General information
- Type: Ultralight trike
- National origin: Bulgaria
- Manufacturer: Avio Design
- Status: In production (2013)

History
- Variant: Yuneec International ETrike

= Avio Delta Thruster =

Bulgarian ultralight trike

The Avio Delta Thruster is a Bulgarian ultralight trike, designed and produced by Avio Design of Vetrino. The aircraft is supplied as a complete ready-to-fly-aircraft.

==Design and development==
The aircraft was designed to comply with the US FAR 103 Ultralight Vehicles rules, including the category's maximum empty weight of 115 kg. It is German DULV certified and can be flown with any suitable cable-braced hang glider high-wing. The aircraft features weight-shift controls, a single-seat open cockpit, tricycle landing gear and a single engine in pusher configuration.
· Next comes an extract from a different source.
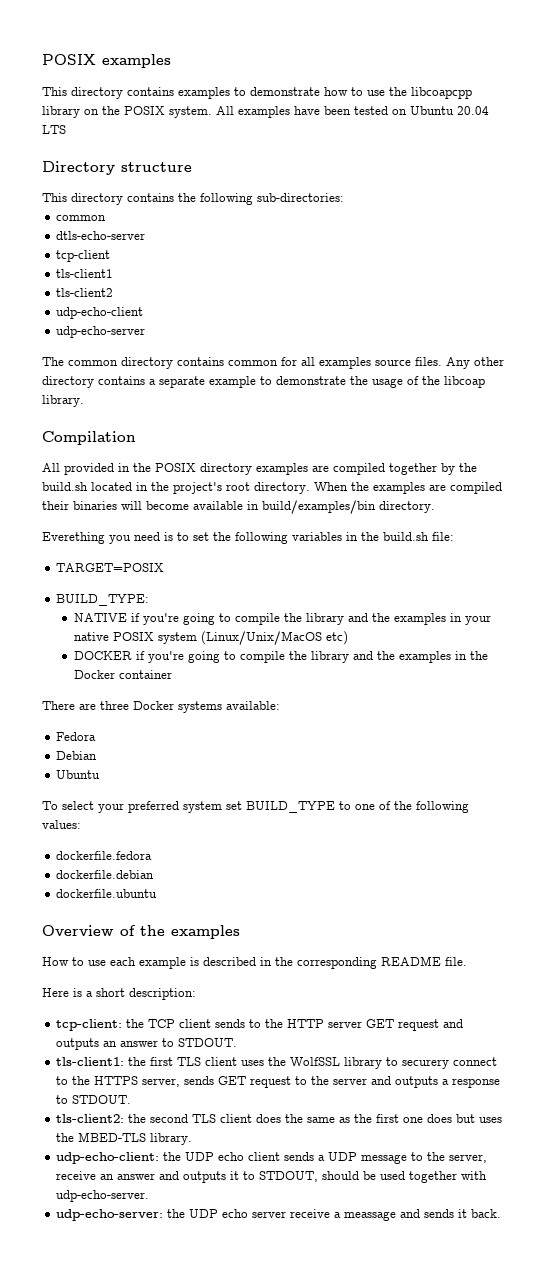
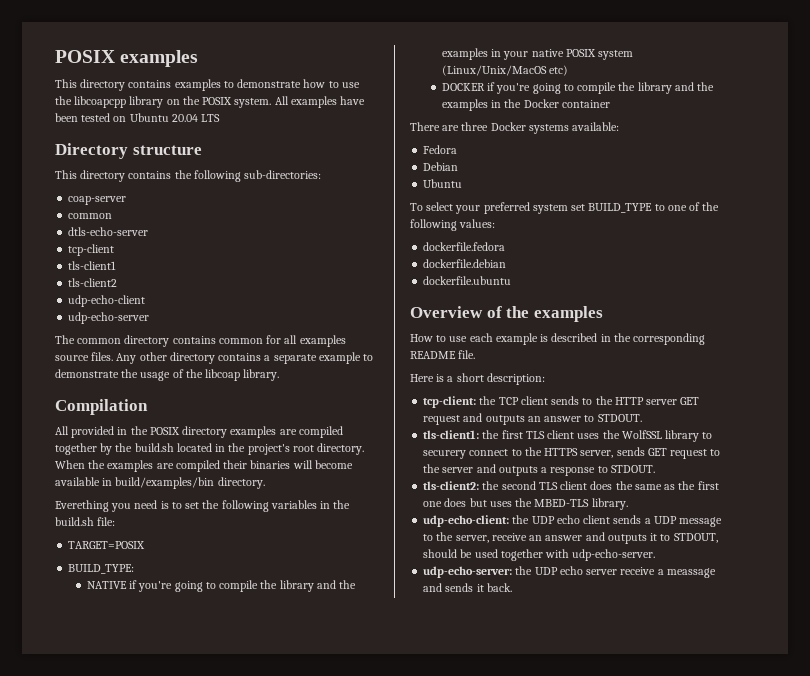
(344, 197) none -> [68,196,127,205] // coap-server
The hang glider wing can be replaced with a paraglider wing and requires ten minutes to convert.

The aircraft is intended to be quickly folded into a package small enough to fit into a car for ground transport.

The aircraft is made from bolted-together aluminum tubing, with its single or double surface wing covered in Dacron sailcloth. A number of different hang glider and paraglider wings can be fitted to the basic carriage. A typical hang gider wing used would have a 9.5 m span and would be supported by a single tube-type kingpost and use an "A" frame weight-shift control bar. The carriage front wheel is adjustable to allow for different pilot leg lengths.

The powerplant is a single cylinder, air-cooled, two-stroke, 28 hp Simonini Mini 2 engine. Without the wing, the aircraft has an empty weight of 32 kg and a gross weight of 200 kg. The fuel tank holds 10 L.

An electric version was under development in 2011.